To do
The number of lines with the string "date" in the listing below is all that should be reported.

Data supplied
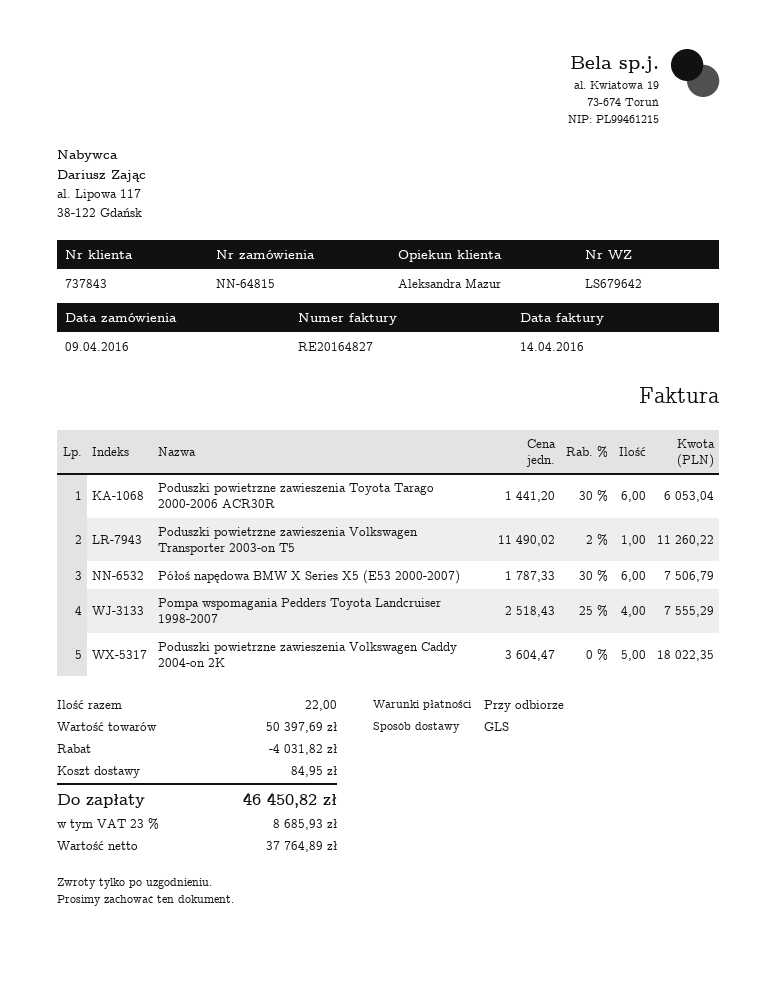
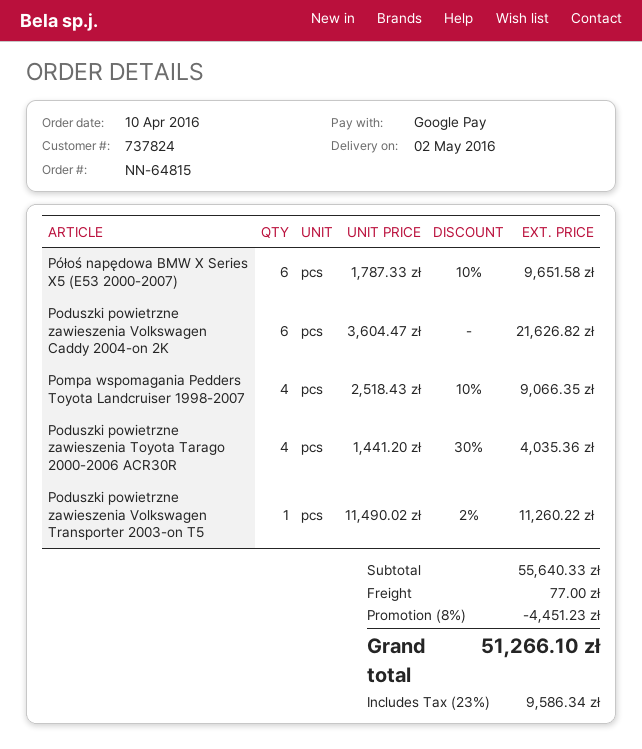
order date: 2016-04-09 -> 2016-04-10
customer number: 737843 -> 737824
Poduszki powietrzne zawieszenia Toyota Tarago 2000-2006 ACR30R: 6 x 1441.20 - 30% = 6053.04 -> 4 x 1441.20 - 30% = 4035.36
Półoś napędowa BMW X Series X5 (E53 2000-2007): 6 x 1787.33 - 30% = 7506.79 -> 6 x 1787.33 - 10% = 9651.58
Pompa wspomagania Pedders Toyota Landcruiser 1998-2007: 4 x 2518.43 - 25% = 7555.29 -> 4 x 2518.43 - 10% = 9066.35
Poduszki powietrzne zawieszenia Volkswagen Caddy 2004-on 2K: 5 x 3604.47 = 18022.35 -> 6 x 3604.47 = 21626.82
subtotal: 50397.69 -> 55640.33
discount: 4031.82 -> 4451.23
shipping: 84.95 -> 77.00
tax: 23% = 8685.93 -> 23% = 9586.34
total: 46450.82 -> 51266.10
--
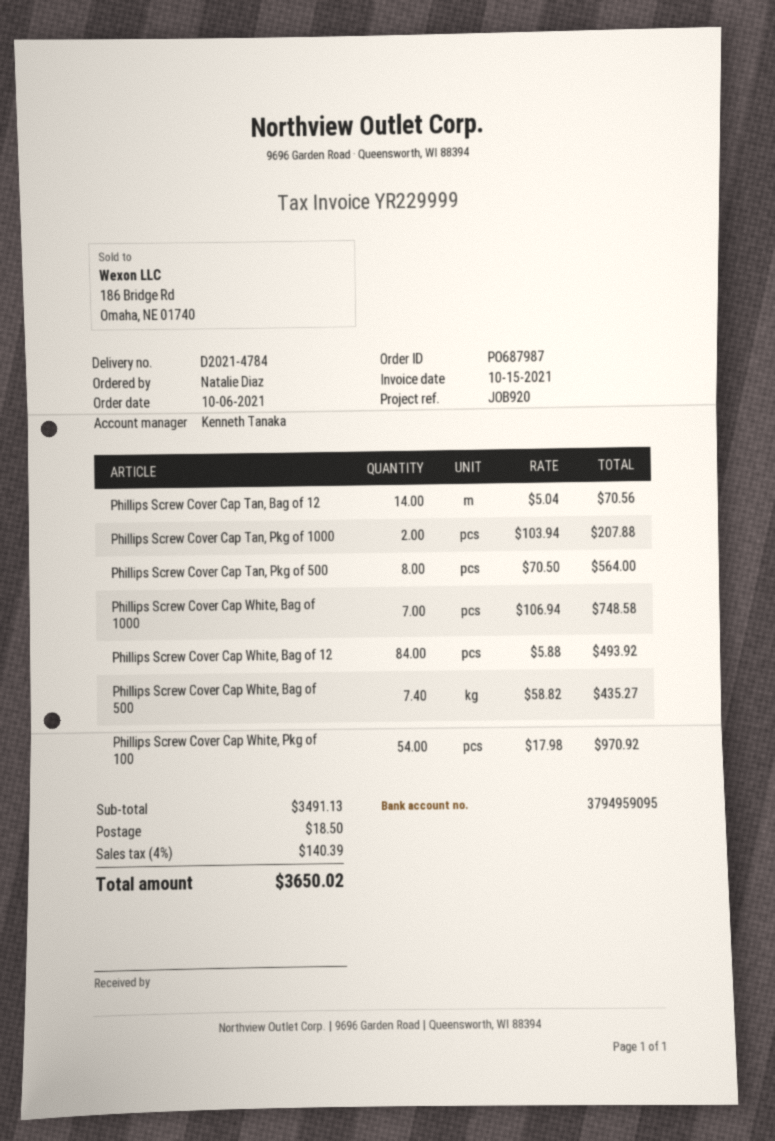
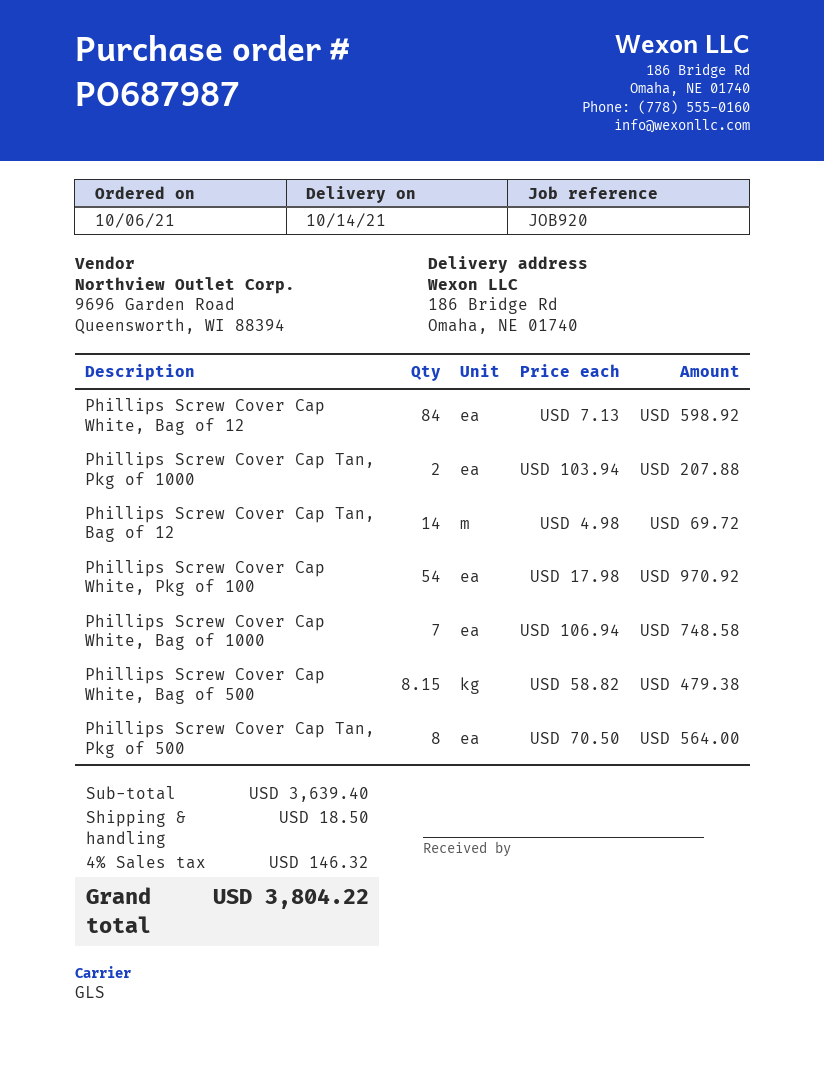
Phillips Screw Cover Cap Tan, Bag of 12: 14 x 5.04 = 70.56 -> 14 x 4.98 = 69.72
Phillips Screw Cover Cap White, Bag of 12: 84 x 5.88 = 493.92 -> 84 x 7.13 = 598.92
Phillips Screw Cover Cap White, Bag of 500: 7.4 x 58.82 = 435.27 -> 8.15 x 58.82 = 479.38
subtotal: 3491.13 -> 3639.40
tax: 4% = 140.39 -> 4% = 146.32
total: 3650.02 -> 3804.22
---
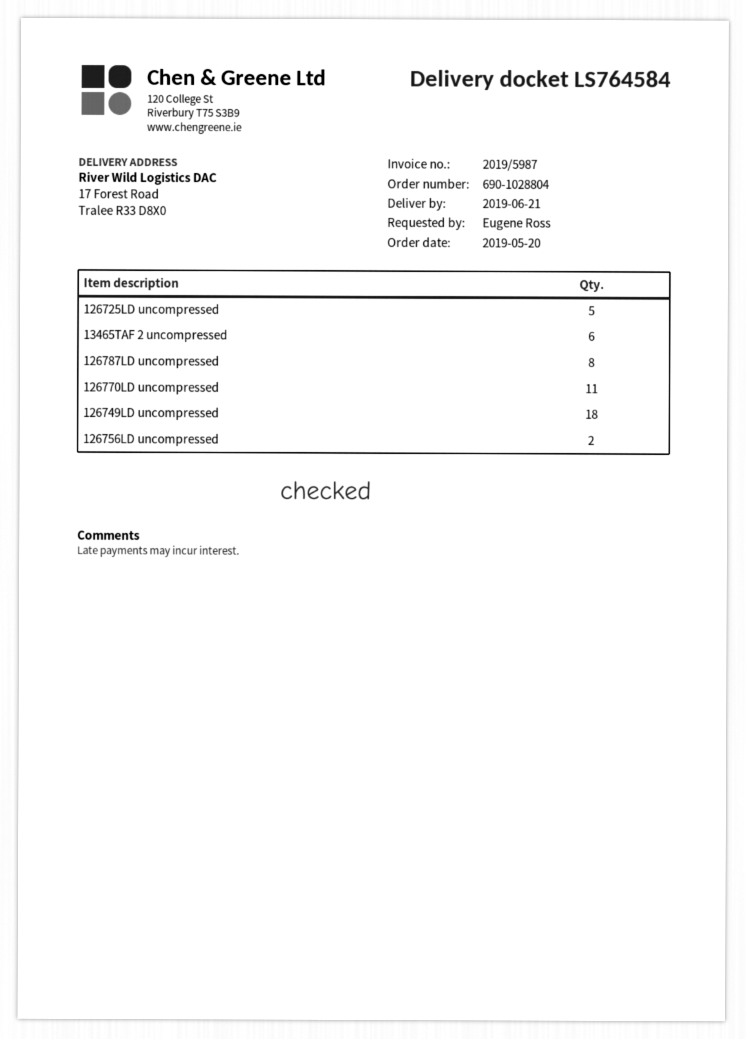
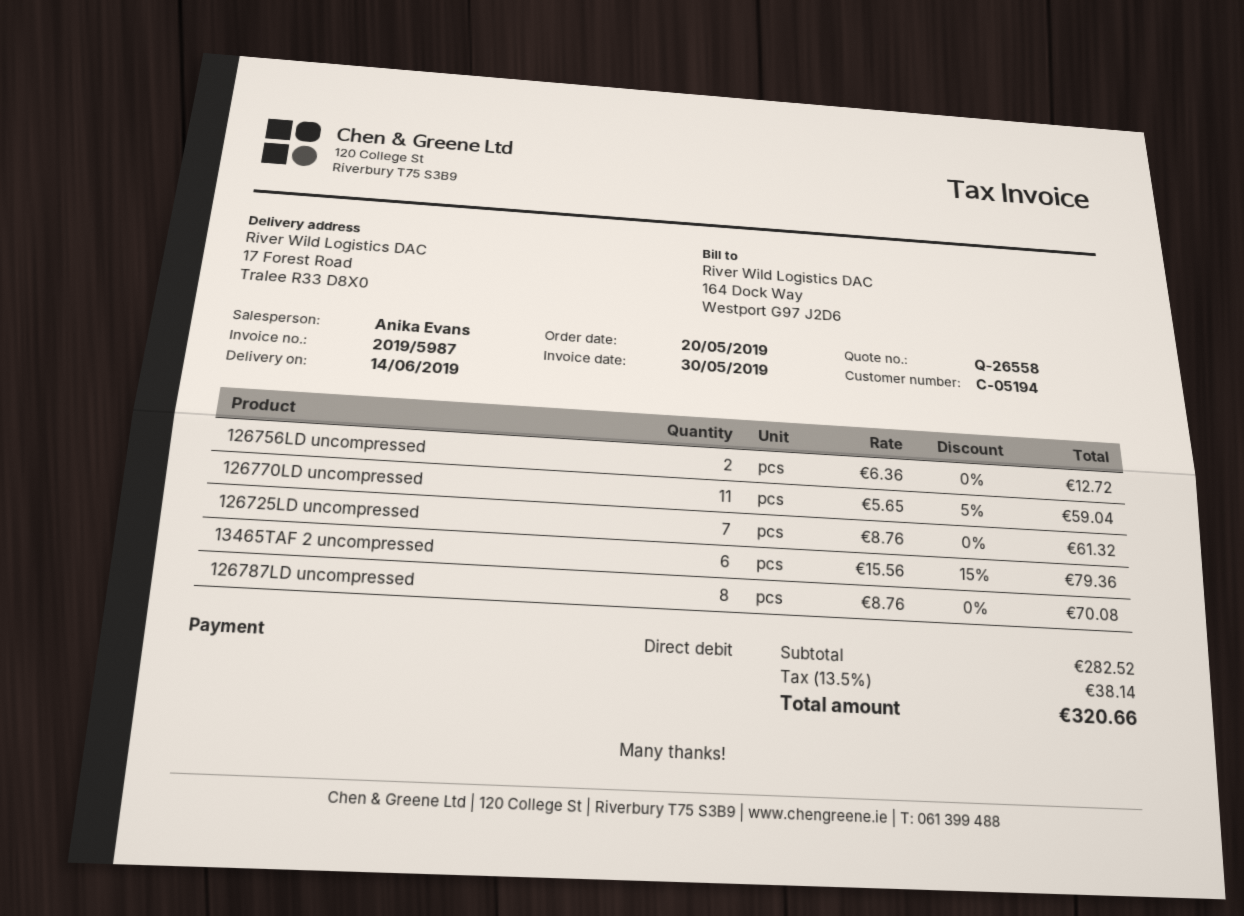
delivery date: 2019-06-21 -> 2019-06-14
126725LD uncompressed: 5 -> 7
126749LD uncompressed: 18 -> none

Response
2